__Task statement__. Please repeat the records exactly, keeping the pictures out.
··········
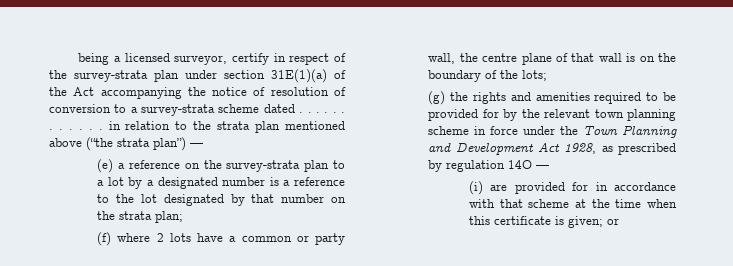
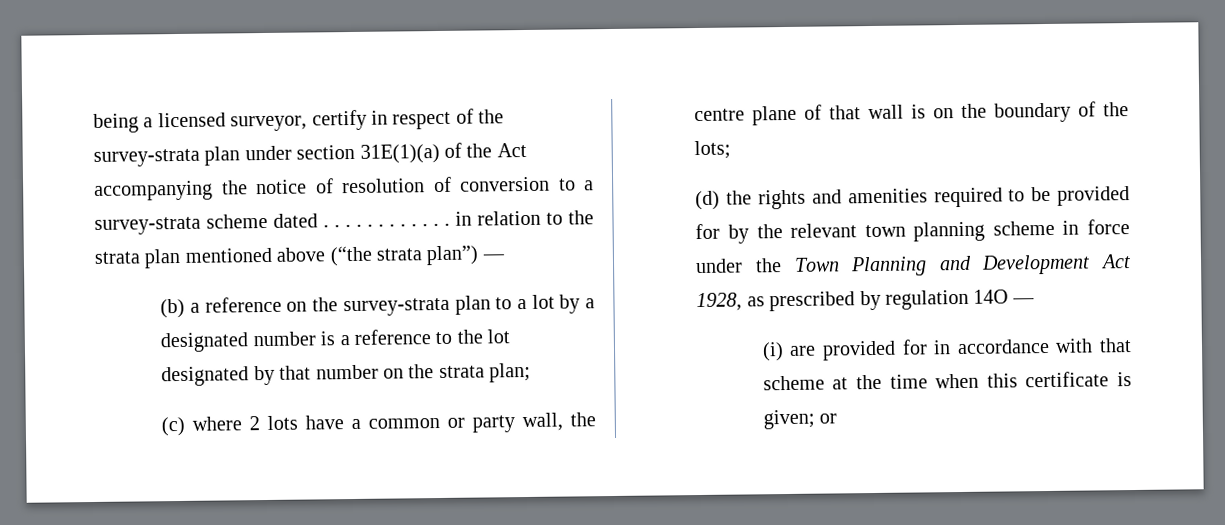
- (e) a reference on the survey-strata plan to a lot by a designated number is a reference to the lot designated by that number on the strata plan;
+ (b) a reference on the survey-strata plan to a lot by a designated number is a reference to the lot designated by that number on the strata plan;
- (f) where 2 lots have a common or party wall, the centre plane of that wall is on the boundary of the lots;
+ (c) where 2 lots have a common or party wall, the centre plane of that wall is on the boundary of the lots;
- (g) the rights and amenities required to be provided for by the relevant town planning scheme in force under the Town Planning and Development Act 1928, as prescribed by regulation 14O —
+ (d) the rights and amenities required to be provided for by the relevant town planning scheme in force under the Town Planning and Development Act 1928, as prescribed by regulation 14O —

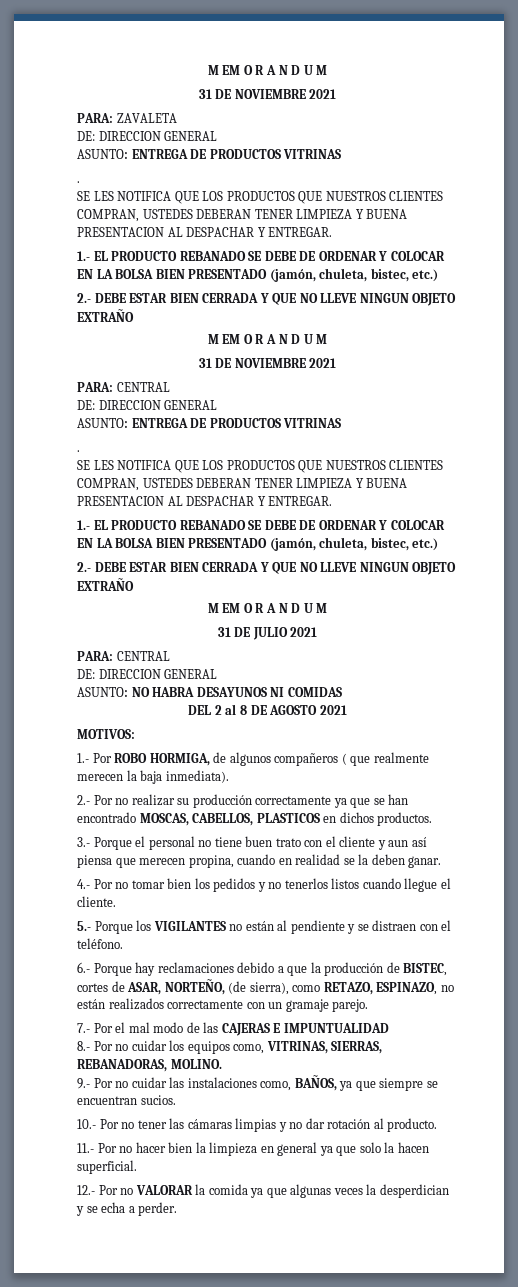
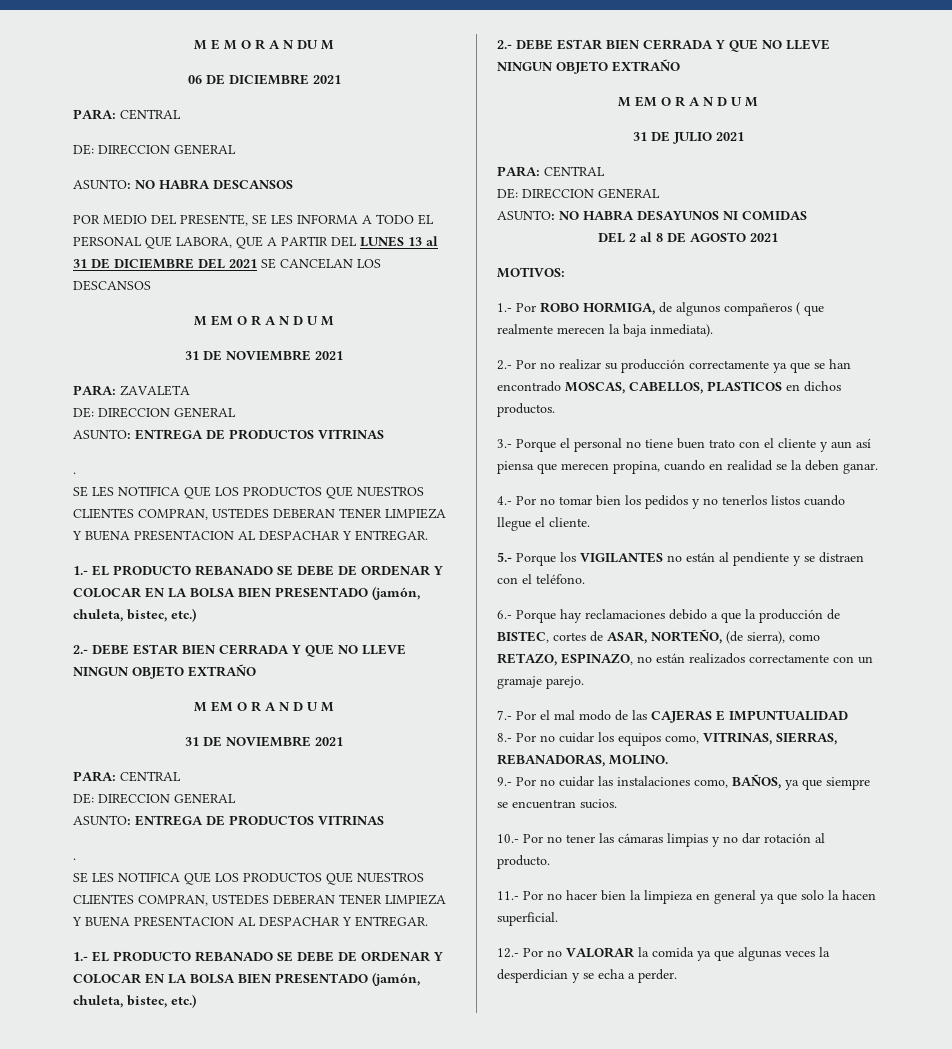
+ M E M O R A N DU M
+ 06 DE DICIEMBRE 2021
+ PARA: CENTRAL
+ DE: DIRECCION GENERAL
+ ASUNTO: NO HABRA DESCANSOS
+ POR MEDIO DEL PRESENTE, SE LES INFORMA A TODO EL PERSONAL QUE LABORA, QUE A PARTIR DEL LUNES 13 al 31 DE DICIEMBRE DEL 2021 SE CANCELAN LOS DESCANSOS

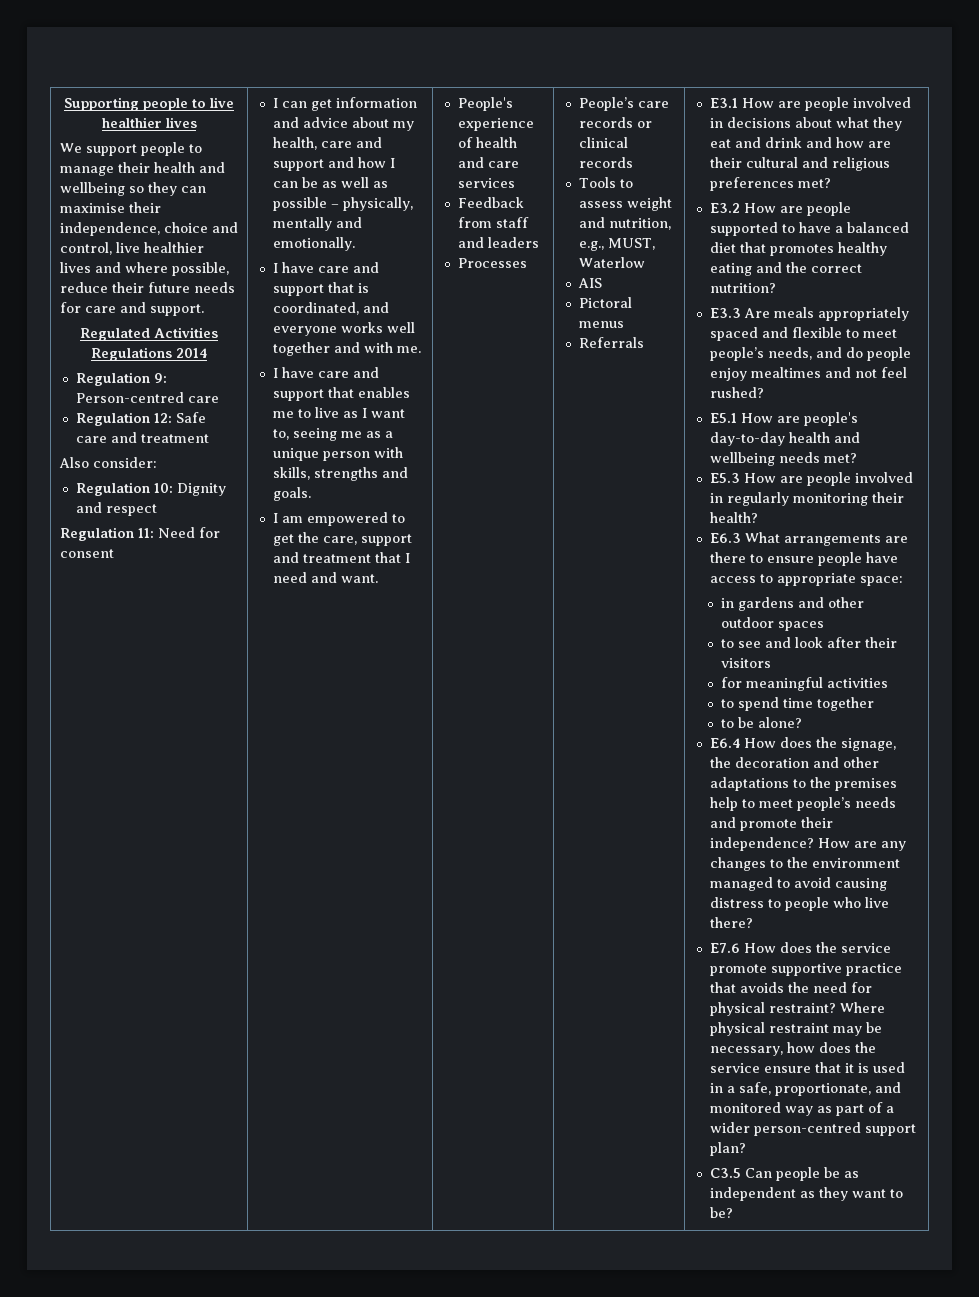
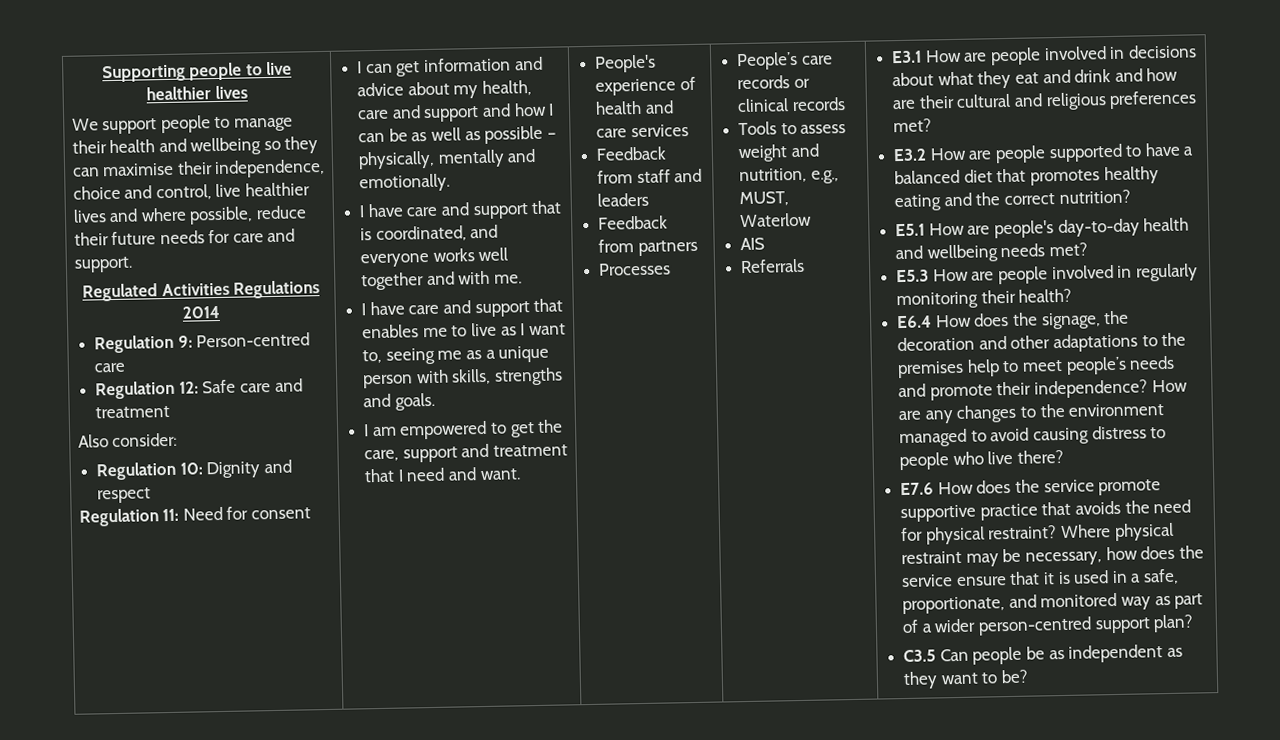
+ Feedback from partners
- Pictoral menus
- E3.3 Are meals appropriately spaced and flexible to meet people’s needs, and do people enjoy mealtimes and not feel rushed?
- E6.3 What arrangements are there to ensure people have access to appropriate space:
- in gardens and other outdoor spaces
- to see and look after their visitors
- for meaningful activities
- to spend time together
- to be alone?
··········
__Answer to this exercise__.
- (e) a reference on the survey-strata plan to a lot by a designated number is a reference to the lot designated by that number on the strata plan;
+ (b) a reference on the survey-strata plan to a lot by a designated number is a reference to the lot designated by that number on the strata plan;
- (f) where 2 lots have a common or party wall, the centre plane of that wall is on the boundary of the lots;
+ (c) where 2 lots have a common or party wall, the centre plane of that wall is on the boundary of the lots;
- (g) the rights and amenities required to be provided for by the relevant town planning scheme in force under the Town Planning and Development Act 1928, as prescribed by regulation 14O —
+ (d) the rights and amenities required to be provided for by the relevant town planning scheme in force under the Town Planning and Development Act 1928, as prescribed by regulation 14O —

+ M E M O R A N DU M
+ 06 DE DICIEMBRE 2021
+ PARA: CENTRAL
+ DE: DIRECCION GENERAL
+ ASUNTO: NO HABRA DESCANSOS
+ POR MEDIO DEL PRESENTE, SE LES INFORMA A TODO EL PERSONAL QUE LABORA, QUE A PARTIR DEL LUNES 13 al 31 DE DICIEMBRE DEL 2021 SE CANCELAN LOS DESCANSOS

+ Feedback from partners
- Pictoral menus
- E3.3 Are meals appropriately spaced and flexible to meet people’s needs, and do people enjoy mealtimes and not feel rushed?
- E6.3 What arrangements are there to ensure people have access to appropriate space:
- in gardens and other outdoor spaces
- to see and look after their visitors
- for meaningful activities
- to spend time together
- to be alone?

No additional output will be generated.